Nur ein Sommer von Tamara Staudt. BRD/Schweiz, 2008. Anna Loos, Stefan Gubser, Oliver Zgorelec, Steve Windolf
Ich bin erst sechsunddreißig Jahre alt und ich kann nicht glauben, dass mich hier keiner braucht! Mit diesem Satz, der die aktuelle wirtschaftliche, gesellschaftliche und politische Situation eines ganzen Landes oder zumindest eines bedeutenden Teils davon erfasst, hätte dieser Film meines Empfindens nach unbedingt enden müssen. Doch er endet nicht damit, er schließt noch ein paar halbherzige und im Grunde bedeutungslose Szenen an, lässt den Ausgang dann aber doch im raum hängen, und diese Unentschiedenheit ist letztlich kennzeichnend für einen Film, der durch und durch nett und sympathisch ist und doch etwas mehr hätte werden können.

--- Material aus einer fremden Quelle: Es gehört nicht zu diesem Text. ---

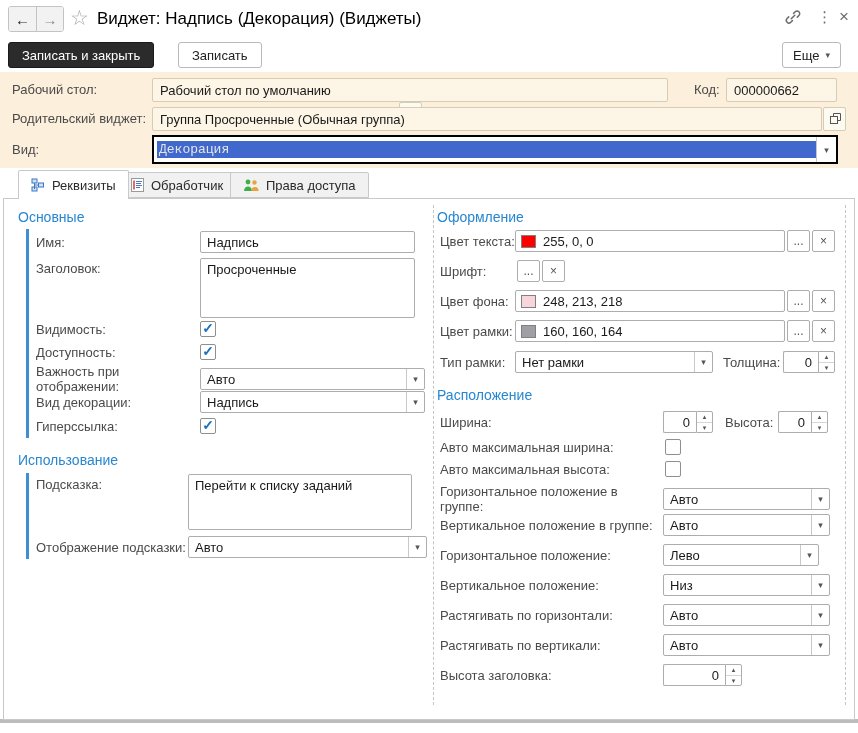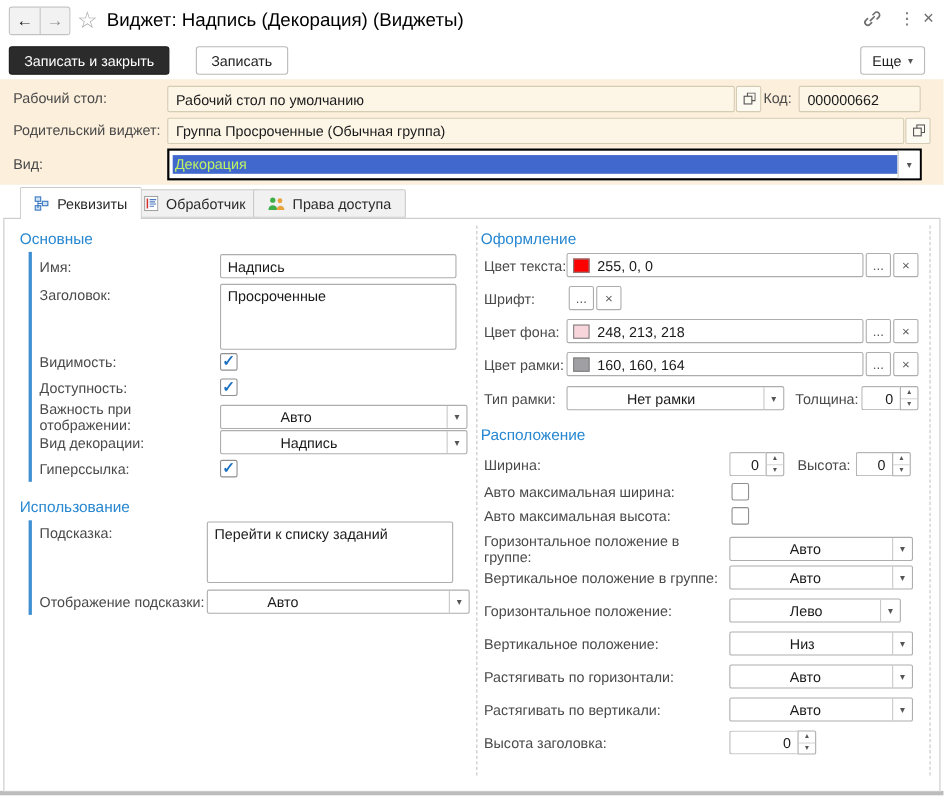"Рабочий стол по умолчанию" div.row { flex-direction: none -> column }
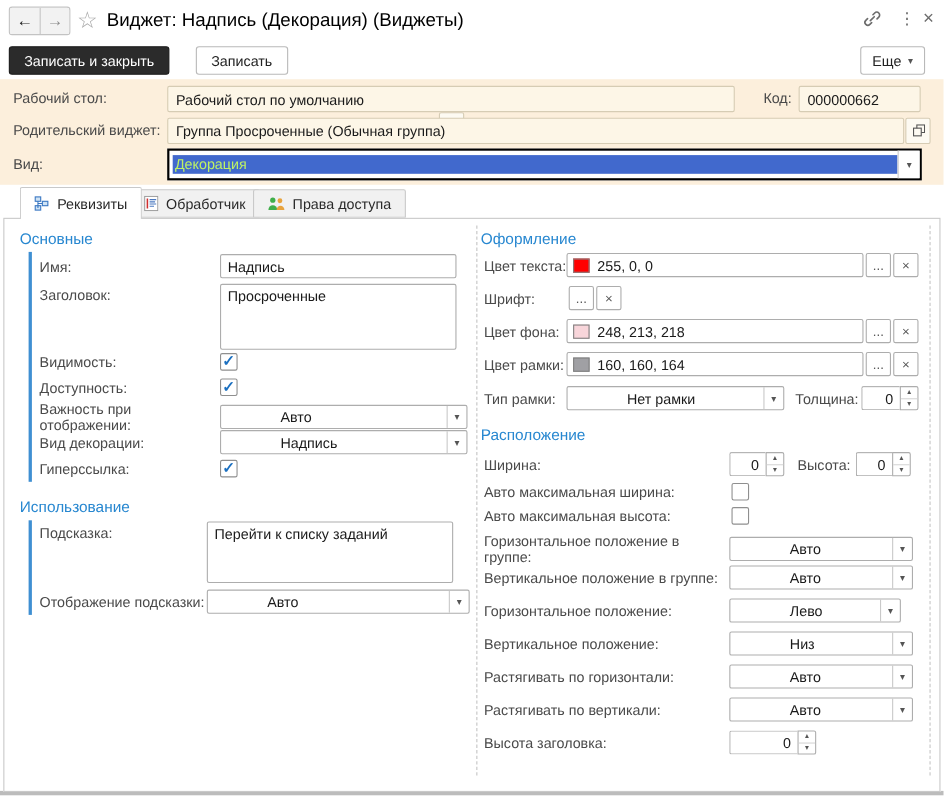"Декорация" .sel-text { color: #bef264 -> #e5e5e5; font-family: none -> Liberation Mono, monospace }
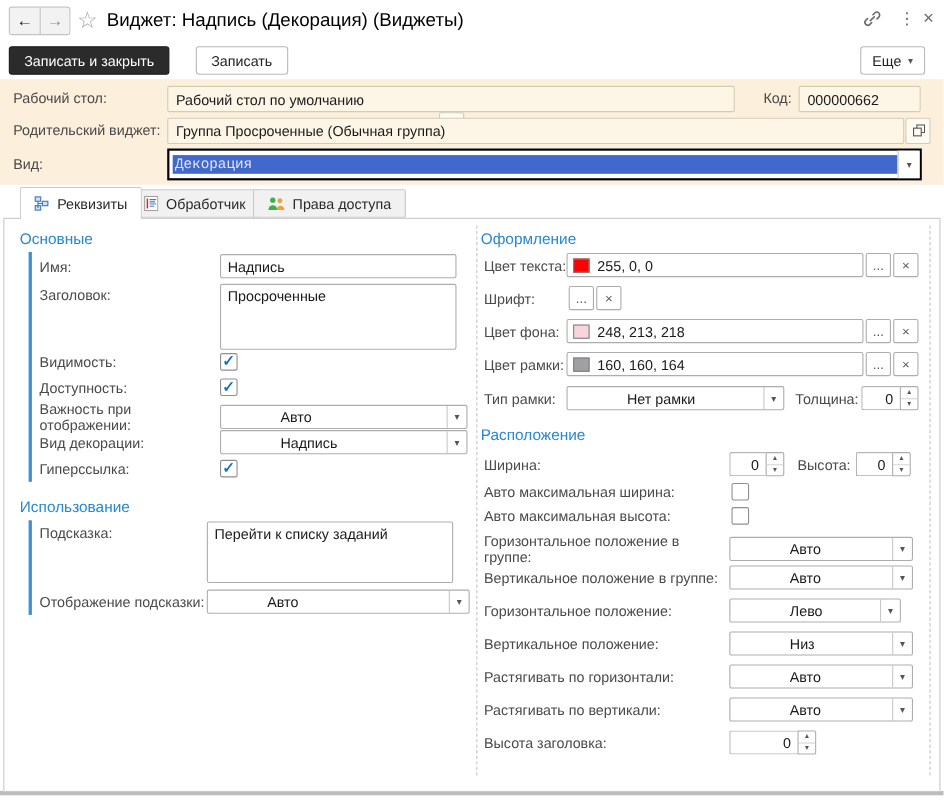"Нет рамки" .input, .txtarea, .select, .cfield { padding-left: 48px -> none }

Eva aus dem Osten wird wie Millionen anderer auch von einer ABM-Maßnahme zur nächsten geschaufelt und entschließt sich eines Tages, den Sommer als Melkerin auf einer Schweizer Alm zu verbringen, denn Melkerin hat sie schließlich in der LPG gelernt. Da oben auf dem Berg gibt’s keine Frauen, erst recht keine Schweizerinnen mehr, die sind alle längst wieder in die Stadt desertiert, und folglich schart die smarte und zupackende Eva sogleich zwei Interessenten um sich, zum einen ihren netten Arbeitgeber Daniel, geschieden und etwas ungelenk im Handling des schönen Geschlechts, und Mehmet, jung und nett, der sich aber von Eva und ihren Bedürfnissen ein ganz falsches Bild macht. Eva hat auch noch einen Lover daheim, den Marco, der ist zickig und eifersüchtig und kreuzt auch manchmal kurz vor Ort auf. Es braucht einige Zeit, bis sich die Verhältnisse soweit klären, dass Eva und Daniel zwar mal kurz im heu verschwinden, es aber auf Dauer erstmal nichts mit ihnen wird, denn schließlich kommen sie aus ziemlich unterschiedlichen Sphären. Immerhin sehen wir am Schluss Eva mit dickem Bauch – und das könnte durchaus noch droben auf dem Berg passiert sein – und Daniel, wie er in der zünftigen Plattenbausiedlung zu Besuch erscheint.
Die amourösen Verwicklungen wollen nicht so richtig zünden, da fehlt einfach mal eine schicke Pointe oder eine energische Eva, die den drei Deppen den Marsch bläst. Sie jedoch hält sich unverständlicherweise sehr zurück, erst in der Auseinandersetzung mit dem bockigen Daniel wird sie dann endlich aktiv, und gleich nimmt die Geschichte wieder Fahrt auf. Die trostlose Lage in den blühenden Landschaften irgendwo hinter der Reichshauptstadt wird in wenigen Szenen bestechend plastisch umrissen und bedarf keiner zusätzlichen Kommentare, und die Alpenidylle bekommt trotz hinreißender Postkartenbilder ein paar hübsch ironische Brechungen, die darauf hinweisen, dass auch dort oben logischerweise nicht alles eitel Sonnenschein ist. Dazu gibt’s ein bisschen Kulturclash (so in der Art Deutsch-Schweizer Freundschaft), ein bisschen Screwball Comedy, ein wenig Erotik, viel Humor und eine tolle Anna Loos im Fokus, die dem Film viel Frische und Charme mitgibt, Ein schärferer sozialer Kommentar hätte sich angeboten, war aber offenbar nicht vorgesehen, obwohl ich finde, dass das momentan besonders angesagt wäre. Als Feelgoodmovie (beurk!) funktioniert die ganze Chose allerdings ziemlich gut, dies ist Unterhaltung für Herz und Auge und als solches absolut okay. (20.3.)